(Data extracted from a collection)
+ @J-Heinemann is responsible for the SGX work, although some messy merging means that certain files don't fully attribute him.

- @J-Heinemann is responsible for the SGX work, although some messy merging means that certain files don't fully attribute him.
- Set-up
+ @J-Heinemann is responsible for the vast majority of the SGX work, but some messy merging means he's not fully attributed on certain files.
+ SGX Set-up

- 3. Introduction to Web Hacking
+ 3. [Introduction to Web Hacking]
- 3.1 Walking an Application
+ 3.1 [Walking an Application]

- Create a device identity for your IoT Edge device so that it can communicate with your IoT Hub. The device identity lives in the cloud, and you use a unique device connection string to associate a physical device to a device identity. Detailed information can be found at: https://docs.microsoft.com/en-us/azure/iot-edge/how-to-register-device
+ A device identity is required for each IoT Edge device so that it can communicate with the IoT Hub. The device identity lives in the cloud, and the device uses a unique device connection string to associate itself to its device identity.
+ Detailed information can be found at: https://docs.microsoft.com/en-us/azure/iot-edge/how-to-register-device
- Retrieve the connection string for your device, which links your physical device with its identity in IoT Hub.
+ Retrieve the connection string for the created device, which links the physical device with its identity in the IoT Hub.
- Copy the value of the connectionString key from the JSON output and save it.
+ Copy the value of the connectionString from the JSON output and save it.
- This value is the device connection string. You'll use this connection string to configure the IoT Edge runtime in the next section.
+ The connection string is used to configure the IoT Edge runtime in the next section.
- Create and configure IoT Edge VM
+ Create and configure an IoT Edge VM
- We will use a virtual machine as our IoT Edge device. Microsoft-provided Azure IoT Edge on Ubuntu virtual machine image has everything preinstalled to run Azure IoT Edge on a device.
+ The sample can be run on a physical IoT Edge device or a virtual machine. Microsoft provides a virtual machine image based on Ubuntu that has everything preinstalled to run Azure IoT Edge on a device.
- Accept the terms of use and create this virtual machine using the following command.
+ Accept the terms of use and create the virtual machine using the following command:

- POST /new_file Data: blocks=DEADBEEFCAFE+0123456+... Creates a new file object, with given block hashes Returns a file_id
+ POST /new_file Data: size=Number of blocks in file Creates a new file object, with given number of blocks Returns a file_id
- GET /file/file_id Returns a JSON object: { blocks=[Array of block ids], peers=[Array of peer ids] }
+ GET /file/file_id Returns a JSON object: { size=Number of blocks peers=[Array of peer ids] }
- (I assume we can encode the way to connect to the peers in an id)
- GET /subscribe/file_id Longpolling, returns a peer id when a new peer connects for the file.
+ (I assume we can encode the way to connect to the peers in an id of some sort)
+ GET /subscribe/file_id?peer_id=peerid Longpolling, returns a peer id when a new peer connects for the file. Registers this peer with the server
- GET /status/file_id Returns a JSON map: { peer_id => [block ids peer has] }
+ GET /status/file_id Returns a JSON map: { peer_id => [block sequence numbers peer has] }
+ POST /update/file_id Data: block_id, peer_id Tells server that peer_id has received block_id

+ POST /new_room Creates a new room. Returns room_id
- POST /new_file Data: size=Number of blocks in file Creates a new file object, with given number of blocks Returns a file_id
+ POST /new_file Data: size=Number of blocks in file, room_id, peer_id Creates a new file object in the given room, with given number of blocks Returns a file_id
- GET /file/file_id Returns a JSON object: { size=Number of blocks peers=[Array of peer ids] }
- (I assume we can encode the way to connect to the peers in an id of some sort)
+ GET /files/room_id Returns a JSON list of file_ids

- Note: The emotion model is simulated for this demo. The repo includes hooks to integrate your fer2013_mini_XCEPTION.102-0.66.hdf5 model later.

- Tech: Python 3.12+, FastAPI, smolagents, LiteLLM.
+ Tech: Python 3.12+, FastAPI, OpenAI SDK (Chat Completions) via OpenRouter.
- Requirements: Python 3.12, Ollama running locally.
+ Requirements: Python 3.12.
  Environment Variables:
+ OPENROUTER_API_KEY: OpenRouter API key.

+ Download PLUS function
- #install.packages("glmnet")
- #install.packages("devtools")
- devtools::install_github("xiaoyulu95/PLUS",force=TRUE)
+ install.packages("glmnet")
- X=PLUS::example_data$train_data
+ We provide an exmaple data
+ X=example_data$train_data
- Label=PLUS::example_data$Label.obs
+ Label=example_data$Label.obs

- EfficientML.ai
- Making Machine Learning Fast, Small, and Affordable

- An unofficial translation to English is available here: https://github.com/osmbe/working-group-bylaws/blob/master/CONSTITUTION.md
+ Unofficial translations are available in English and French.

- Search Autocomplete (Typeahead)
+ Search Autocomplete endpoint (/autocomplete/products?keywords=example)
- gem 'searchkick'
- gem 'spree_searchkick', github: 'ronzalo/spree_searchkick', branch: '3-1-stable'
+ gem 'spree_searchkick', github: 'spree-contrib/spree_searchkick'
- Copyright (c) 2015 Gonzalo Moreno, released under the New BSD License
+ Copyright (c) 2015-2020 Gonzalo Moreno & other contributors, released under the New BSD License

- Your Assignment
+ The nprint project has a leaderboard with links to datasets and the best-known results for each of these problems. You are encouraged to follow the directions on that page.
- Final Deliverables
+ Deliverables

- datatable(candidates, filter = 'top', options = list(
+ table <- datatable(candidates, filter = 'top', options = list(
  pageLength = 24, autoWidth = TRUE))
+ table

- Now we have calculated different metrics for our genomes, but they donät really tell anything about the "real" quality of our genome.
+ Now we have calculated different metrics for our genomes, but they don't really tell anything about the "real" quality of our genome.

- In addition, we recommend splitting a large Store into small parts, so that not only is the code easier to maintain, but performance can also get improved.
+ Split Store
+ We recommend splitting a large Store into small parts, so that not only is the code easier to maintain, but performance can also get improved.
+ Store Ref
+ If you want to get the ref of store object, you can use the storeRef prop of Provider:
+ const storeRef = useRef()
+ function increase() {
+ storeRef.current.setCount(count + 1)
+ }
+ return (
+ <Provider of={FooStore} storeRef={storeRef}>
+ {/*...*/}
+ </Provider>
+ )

▶ Work to complete: Check the entries above for the word "Label" and copy every line where it turns up.

▶ The completed task:
- Label=PLUS::example_data$Label.obs
+ Label=example_data$Label.obs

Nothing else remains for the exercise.